++++ Excerpted data ++++

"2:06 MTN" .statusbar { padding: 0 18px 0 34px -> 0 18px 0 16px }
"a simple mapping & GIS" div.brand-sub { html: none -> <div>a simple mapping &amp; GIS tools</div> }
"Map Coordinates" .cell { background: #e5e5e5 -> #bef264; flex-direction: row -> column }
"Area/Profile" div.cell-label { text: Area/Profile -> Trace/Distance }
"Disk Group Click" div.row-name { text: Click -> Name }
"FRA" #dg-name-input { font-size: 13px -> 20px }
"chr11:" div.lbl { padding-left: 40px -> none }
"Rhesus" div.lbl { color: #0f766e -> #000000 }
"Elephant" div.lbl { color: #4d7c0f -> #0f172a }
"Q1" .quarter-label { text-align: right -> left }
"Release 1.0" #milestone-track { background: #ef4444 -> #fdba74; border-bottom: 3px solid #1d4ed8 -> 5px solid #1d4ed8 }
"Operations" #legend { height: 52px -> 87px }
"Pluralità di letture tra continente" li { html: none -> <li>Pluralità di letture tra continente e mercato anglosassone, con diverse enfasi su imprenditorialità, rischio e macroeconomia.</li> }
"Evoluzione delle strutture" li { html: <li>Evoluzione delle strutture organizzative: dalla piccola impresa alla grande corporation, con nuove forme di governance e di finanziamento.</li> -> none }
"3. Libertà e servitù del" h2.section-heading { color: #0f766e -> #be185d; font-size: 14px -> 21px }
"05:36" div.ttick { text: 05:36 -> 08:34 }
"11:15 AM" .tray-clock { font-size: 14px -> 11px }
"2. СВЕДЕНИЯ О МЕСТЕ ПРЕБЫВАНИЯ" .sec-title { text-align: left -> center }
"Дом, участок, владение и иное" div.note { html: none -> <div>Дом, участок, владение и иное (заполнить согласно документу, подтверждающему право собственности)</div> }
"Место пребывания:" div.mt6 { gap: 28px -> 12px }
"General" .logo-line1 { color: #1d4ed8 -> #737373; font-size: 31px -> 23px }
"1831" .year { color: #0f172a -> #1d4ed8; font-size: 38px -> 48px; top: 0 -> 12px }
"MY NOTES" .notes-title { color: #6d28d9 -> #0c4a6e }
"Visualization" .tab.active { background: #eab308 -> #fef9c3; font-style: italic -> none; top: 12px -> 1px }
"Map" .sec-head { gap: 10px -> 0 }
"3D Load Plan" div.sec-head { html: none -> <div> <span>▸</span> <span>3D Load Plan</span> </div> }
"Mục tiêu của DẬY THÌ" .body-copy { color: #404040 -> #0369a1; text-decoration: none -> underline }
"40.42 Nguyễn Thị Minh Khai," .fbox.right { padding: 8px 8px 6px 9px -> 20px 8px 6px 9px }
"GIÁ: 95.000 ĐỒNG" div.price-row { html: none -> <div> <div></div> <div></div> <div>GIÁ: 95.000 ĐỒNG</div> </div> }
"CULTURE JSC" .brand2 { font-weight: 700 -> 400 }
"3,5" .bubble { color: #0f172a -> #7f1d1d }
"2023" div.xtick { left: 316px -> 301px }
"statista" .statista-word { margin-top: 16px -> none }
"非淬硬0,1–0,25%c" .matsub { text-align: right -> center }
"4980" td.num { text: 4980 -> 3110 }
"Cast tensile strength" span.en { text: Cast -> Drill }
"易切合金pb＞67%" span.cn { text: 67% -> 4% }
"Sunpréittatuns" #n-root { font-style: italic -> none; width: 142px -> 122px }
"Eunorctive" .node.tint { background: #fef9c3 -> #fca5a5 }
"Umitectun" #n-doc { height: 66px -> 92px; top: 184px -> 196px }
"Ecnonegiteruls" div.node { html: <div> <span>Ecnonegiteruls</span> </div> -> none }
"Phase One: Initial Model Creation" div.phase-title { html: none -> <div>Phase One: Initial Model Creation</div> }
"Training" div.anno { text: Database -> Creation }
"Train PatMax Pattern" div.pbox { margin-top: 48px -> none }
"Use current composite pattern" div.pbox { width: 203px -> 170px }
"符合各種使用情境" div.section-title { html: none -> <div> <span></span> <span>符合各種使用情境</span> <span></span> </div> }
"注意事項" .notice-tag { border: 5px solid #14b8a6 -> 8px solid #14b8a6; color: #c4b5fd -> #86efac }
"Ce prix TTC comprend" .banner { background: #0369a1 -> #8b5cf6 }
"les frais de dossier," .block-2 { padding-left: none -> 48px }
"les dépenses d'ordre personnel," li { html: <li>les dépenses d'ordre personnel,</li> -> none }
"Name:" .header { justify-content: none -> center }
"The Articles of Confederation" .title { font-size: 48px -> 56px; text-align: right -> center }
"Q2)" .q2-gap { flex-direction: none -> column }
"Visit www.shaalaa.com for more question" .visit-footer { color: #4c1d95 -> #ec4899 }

++++

## Exercise goal
Write out each line of the data above again, exactly as given.

## Expected answer
"2:06 MTN" .statusbar { padding: 0 18px 0 34px -> 0 18px 0 16px }
"a simple mapping & GIS" div.brand-sub { html: none -> <div>a simple mapping &amp; GIS tools</div> }
"Map Coordinates" .cell { background: #e5e5e5 -> #bef264; flex-direction: row -> column }
"Area/Profile" div.cell-label { text: Area/Profile -> Trace/Distance }
"Disk Group Click" div.row-name { text: Click -> Name }
"FRA" #dg-name-input { font-size: 13px -> 20px }
"chr11:" div.lbl { padding-left: 40px -> none }
"Rhesus" div.lbl { color: #0f766e -> #000000 }
"Elephant" div.lbl { color: #4d7c0f -> #0f172a }
"Q1" .quarter-label { text-align: right -> left }
"Release 1.0" #milestone-track { background: #ef4444 -> #fdba74; border-bottom: 3px solid #1d4ed8 -> 5px solid #1d4ed8 }
"Operations" #legend { height: 52px -> 87px }
"Pluralità di letture tra continente" li { html: none -> <li>Pluralità di letture tra continente e mercato anglosassone, con diverse enfasi su imprenditorialità, rischio e macroeconomia.</li> }
"Evoluzione delle strutture" li { html: <li>Evoluzione delle strutture organizzative: dalla piccola impresa alla grande corporation, con nuove forme di governance e di finanziamento.</li> -> none }
"3. Libertà e servitù del" h2.section-heading { color: #0f766e -> #be185d; font-size: 14px -> 21px }
"05:36" div.ttick { text: 05:36 -> 08:34 }
"11:15 AM" .tray-clock { font-size: 14px -> 11px }
"2. СВЕДЕНИЯ О МЕСТЕ ПРЕБЫВАНИЯ" .sec-title { text-align: left -> center }
"Дом, участок, владение и иное" div.note { html: none -> <div>Дом, участок, владение и иное (заполнить согласно документу, подтверждающему право собственности)</div> }
"Место пребывания:" div.mt6 { gap: 28px -> 12px }
"General" .logo-line1 { color: #1d4ed8 -> #737373; font-size: 31px -> 23px }
"1831" .year { color: #0f172a -> #1d4ed8; font-size: 38px -> 48px; top: 0 -> 12px }
"MY NOTES" .notes-title { color: #6d28d9 -> #0c4a6e }
"Visualization" .tab.active { background: #eab308 -> #fef9c3; font-style: italic -> none; top: 12px -> 1px }
"Map" .sec-head { gap: 10px -> 0 }
"3D Load Plan" div.sec-head { html: none -> <div> <span>▸</span> <span>3D Load Plan</span> </div> }
"Mục tiêu của DẬY THÌ" .body-copy { color: #404040 -> #0369a1; text-decoration: none -> underline }
"40.42 Nguyễn Thị Minh Khai," .fbox.right { padding: 8px 8px 6px 9px -> 20px 8px 6px 9px }
"GIÁ: 95.000 ĐỒNG" div.price-row { html: none -> <div> <div></div> <div></div> <div>GIÁ: 95.000 ĐỒNG</div> </div> }
"CULTURE JSC" .brand2 { font-weight: 700 -> 400 }
"3,5" .bubble { color: #0f172a -> #7f1d1d }
"2023" div.xtick { left: 316px -> 301px }
"statista" .statista-word { margin-top: 16px -> none }
"非淬硬0,1–0,25%c" .matsub { text-align: right -> center }
"4980" td.num { text: 4980 -> 3110 }
"Cast tensile strength" span.en { text: Cast -> Drill }
"易切合金pb＞67%" span.cn { text: 67% -> 4% }
"Sunpréittatuns" #n-root { font-style: italic -> none; width: 142px -> 122px }
"Eunorctive" .node.tint { background: #fef9c3 -> #fca5a5 }
"Umitectun" #n-doc { height: 66px -> 92px; top: 184px -> 196px }
"Ecnonegiteruls" div.node { html: <div> <span>Ecnonegiteruls</span> </div> -> none }
"Phase One: Initial Model Creation" div.phase-title { html: none -> <div>Phase One: Initial Model Creation</div> }
"Training" div.anno { text: Database -> Creation }
"Train PatMax Pattern" div.pbox { margin-top: 48px -> none }
"Use current composite pattern" div.pbox { width: 203px -> 170px }
"符合各種使用情境" div.section-title { html: none -> <div> <span></span> <span>符合各種使用情境</span> <span></span> </div> }
"注意事項" .notice-tag { border: 5px solid #14b8a6 -> 8px solid #14b8a6; color: #c4b5fd -> #86efac }
"Ce prix TTC comprend" .banner { background: #0369a1 -> #8b5cf6 }
"les frais de dossier," .block-2 { padding-left: none -> 48px }
"les dépenses d'ordre personnel," li { html: <li>les dépenses d'ordre personnel,</li> -> none }
"Name:" .header { justify-content: none -> center }
"The Articles of Confederation" .title { font-size: 48px -> 56px; text-align: right -> center }
"Q2)" .q2-gap { flex-direction: none -> column }
"Visit www.shaalaa.com for more question" .visit-footer { color: #4c1d95 -> #ec4899 }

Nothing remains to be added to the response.